Stored entries
-------
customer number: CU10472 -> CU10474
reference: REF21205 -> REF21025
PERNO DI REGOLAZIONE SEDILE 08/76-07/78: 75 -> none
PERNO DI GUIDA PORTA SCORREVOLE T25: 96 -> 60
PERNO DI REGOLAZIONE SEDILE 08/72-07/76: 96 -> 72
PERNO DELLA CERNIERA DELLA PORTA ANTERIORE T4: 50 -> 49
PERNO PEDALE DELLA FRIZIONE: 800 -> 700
-------
Task directions
Only what runs from the line containing "PERNO DI REGOLAZIONE SEDILE 08/72-07/76: 96" through the final line of the entries above belongs in the answer, restated exactly.

Answer to this task
PERNO DI REGOLAZIONE SEDILE 08/72-07/76: 96 -> 72
PERNO DELLA CERNIERA DELLA PORTA ANTERIORE T4: 50 -> 49
PERNO PEDALE DELLA FRIZIONE: 800 -> 700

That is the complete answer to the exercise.